Can you swap out salt for any seasoning in the kitchen? Swap out strawberries for any fruit and pie crust for any dough? Of course you can’t, at least not for everything you’ll ever make. Because every ingredient has a specific function and if the ingredient you’re swapping can’t fill the hole you’re making, then it’s just putting tomatoes in a fruit salad. 

In the same vein, rosemary can’t fill the role of every herb in every spell, nor can clear quartz with any crystal, rose with any flower, etc. They may work for many things, but…

It’s a harmful mindset for magic. 

Whenever we say something is a universal substitute, it means we never have to think about the role any ingredient plays in anything ever again. Instead of our ingredients being “something to create healing energy” and “something to augment and focus that energy” we stagnate with “crystal” and “herb,” and the original intent of those ingredients was never “crystal + herb = results.” The materials were picked for a reason. There’s no reason to look into why or how things work, which means there’s no way for us to look critically at our spells for ways to improve. If the ingredients and the ways we use them don’t matter, then there’s no way for them to work against us, and any failure must be because we didn’t “believe” hard enough or “couldn’t raise enough energy.” That sounds like a great way to feel horrible about yourself for no reason. 

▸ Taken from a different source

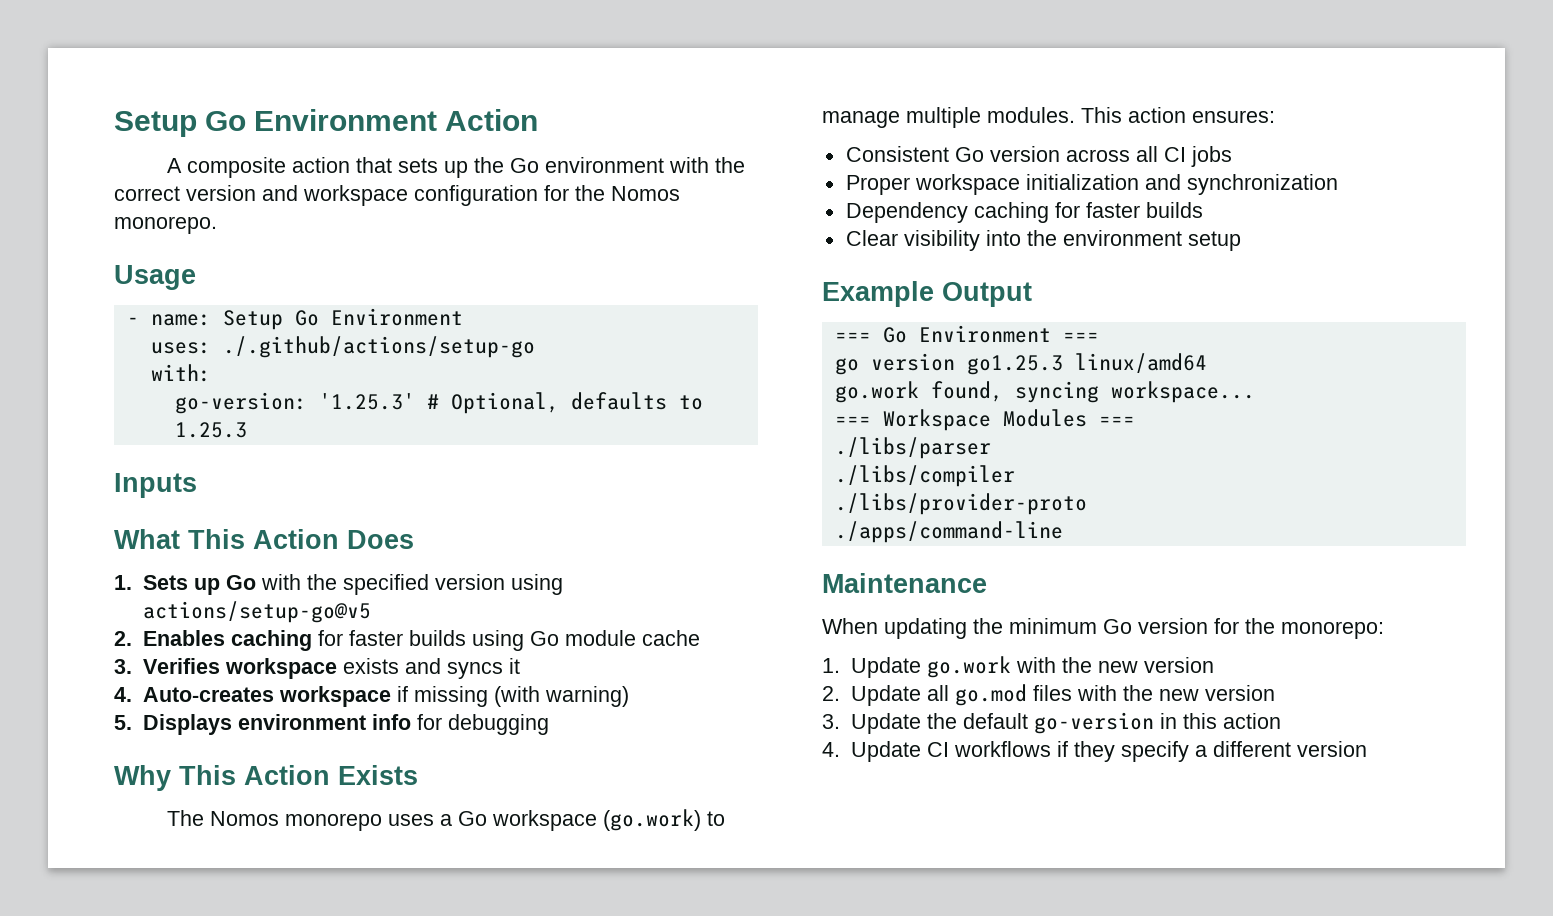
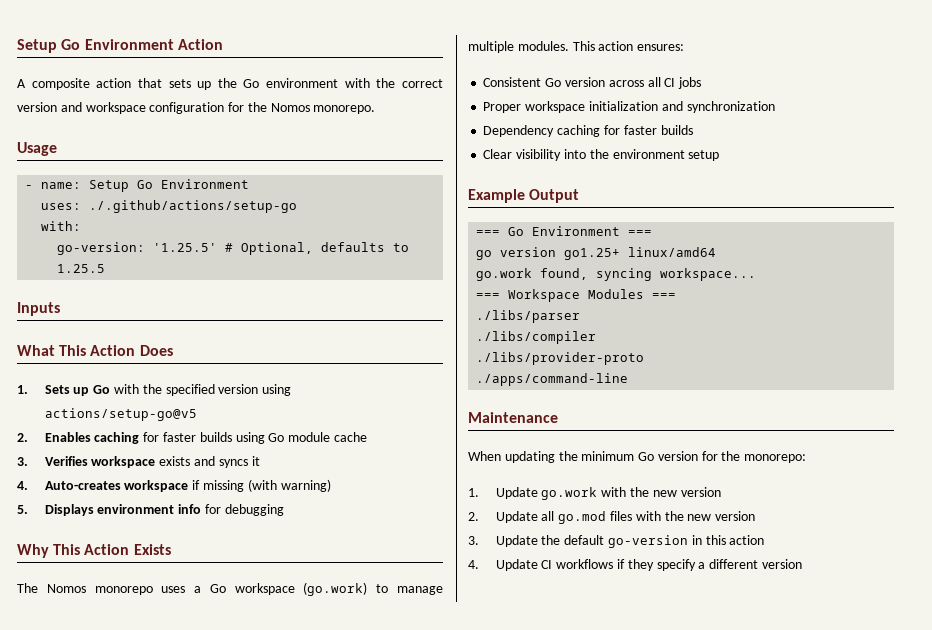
- go-version: '1.25.3' # Optional, defaults to 1.25.3
+ go-version: '1.25.5' # Optional, defaults to 1.25.5
- go version go1.25.3 linux/amd64
+ go version go1.25+ linux/amd64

There’s also probably something to say about how all of the “universal” ingredients are things that are already everywhere and easily accessible in the white upper middle class new age scene. Nobody ever talks about the magical potency of “ethnic” foods, even their staple ingredients. Certainly not in a way where they’re supposedly universal for everyone. 

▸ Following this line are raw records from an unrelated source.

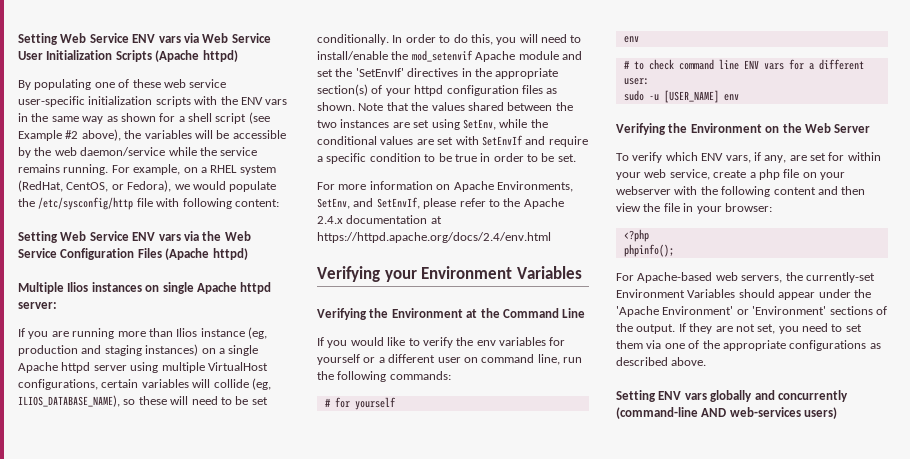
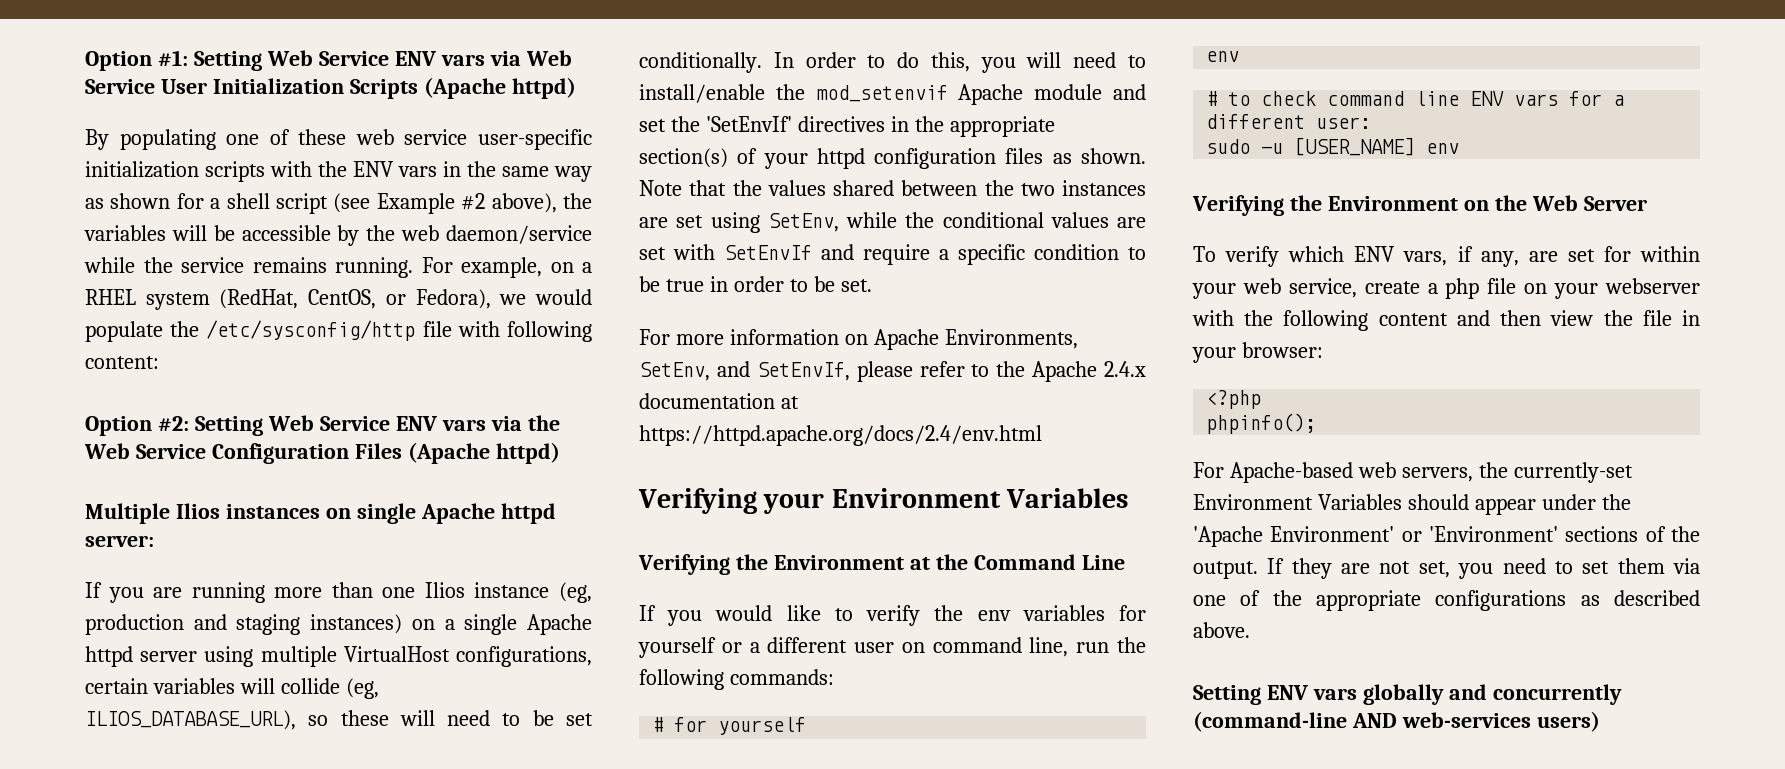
- Setting Web Service ENV vars via Web Service User Initialization Scripts (Apache httpd)
+ Option #1: Setting Web Service ENV vars via Web Service User Initialization Scripts (Apache httpd)
- Setting Web Service ENV vars via the Web Service Configuration Files (Apache httpd)
+ Option #2: Setting Web Service ENV vars via the Web Service Configuration Files (Apache httpd)
- If you are running more than Ilios instance (eg, production and staging instances) on a single Apache httpd server using multiple VirtualHost configurations, certain variables will collide (eg, ILIOS_DATABASE_NAME), so these will need to be set conditionally.
+ If you are running more than one Ilios instance (eg, production and staging instances) on a single Apache httpd server using multiple VirtualHost configurations, certain variables will collide (eg, ILIOS_DATABASE_URL), so these will need to be set conditionally.

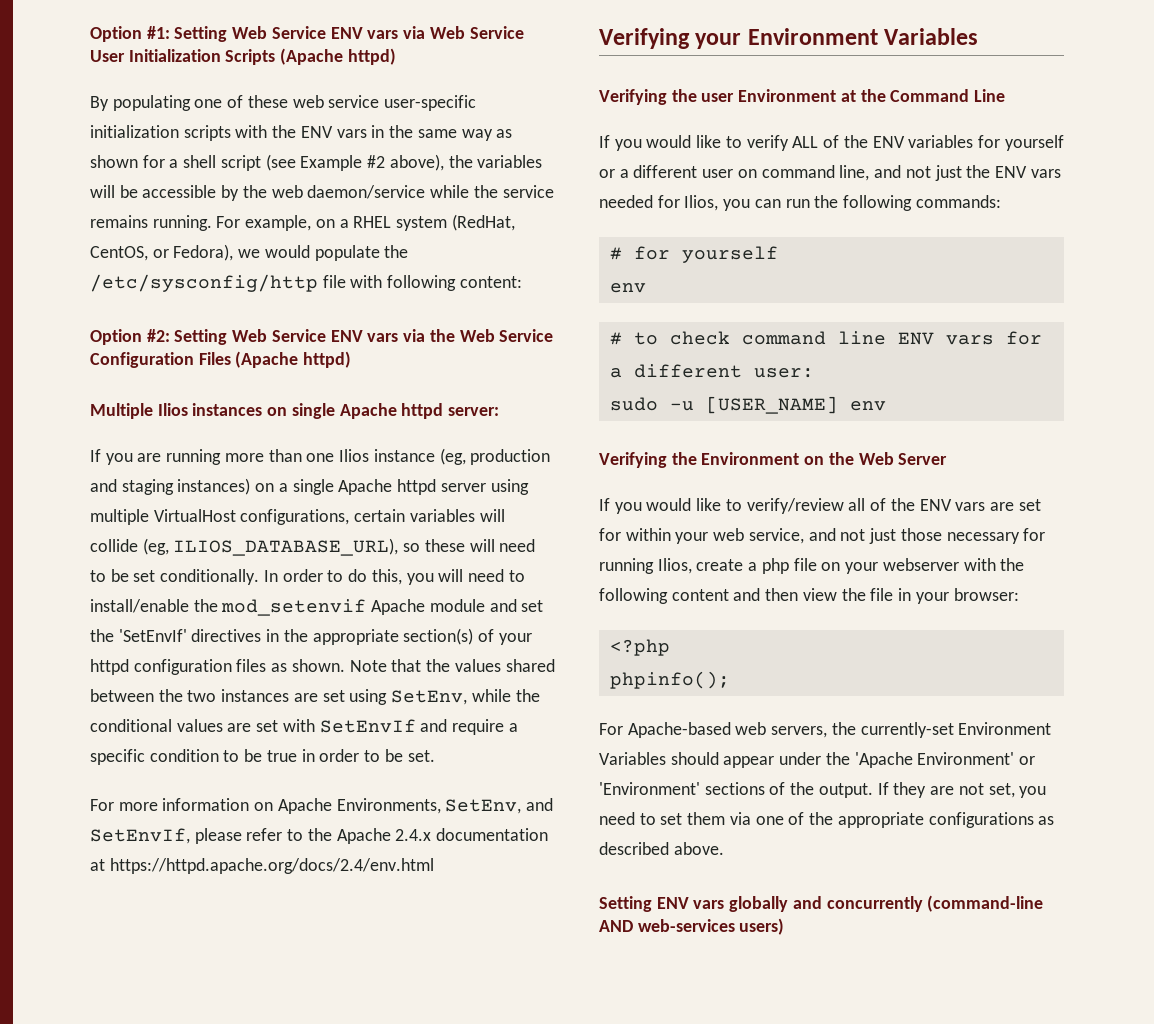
- Verifying the Environment at the Command Line
+ Verifying the user Environment at the Command Line
- If you would like to verify the env variables for yourself or a different user on command line, run the following commands:
+ If you would like to verify ALL of the ENV variables for yourself or a different user on command line, and not just the ENV vars needed for Ilios, you can run the following commands:
- To verify which ENV vars, if any, are set for within your web service, create a php file on your webserver with the following content and then view the file in your browser:
+ If you would like to verify/review all of the ENV vars are set for within your web service, and not just those necessary for running Ilios, create a php file on your webserver with the following content and then view the file in your browser:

What if I can’t find a substitute, then?

You probably can, it just might take more sweat than you intended. If you’re REALLY in a jam, restriction breeds creativity. Going back to the lemon example: if I don’t have lemons for my meringue cookies, I can also use cream of tartar. It’s a white powder that’s nothing like lemons and I neverwant to try cream-of-tartarnade, but it perfectlyfits the bill for what this recipe needs. I actually prefer it. Explore and get creative. As long as you’re focusing on the FUNCTION of the ingredient in the spell, it won’t lead you wrong. 

I appreciate that you mentioned that there ARE substitutes. Almost anything has something that can be used to substitute it. It’s just that there is no one thing that can be guaranteed to substitute anything and everything.

A little bit of research goes a long way, there are many resources where you can find the most common substitutes for whichever herb/rock/ingredient that you’re using.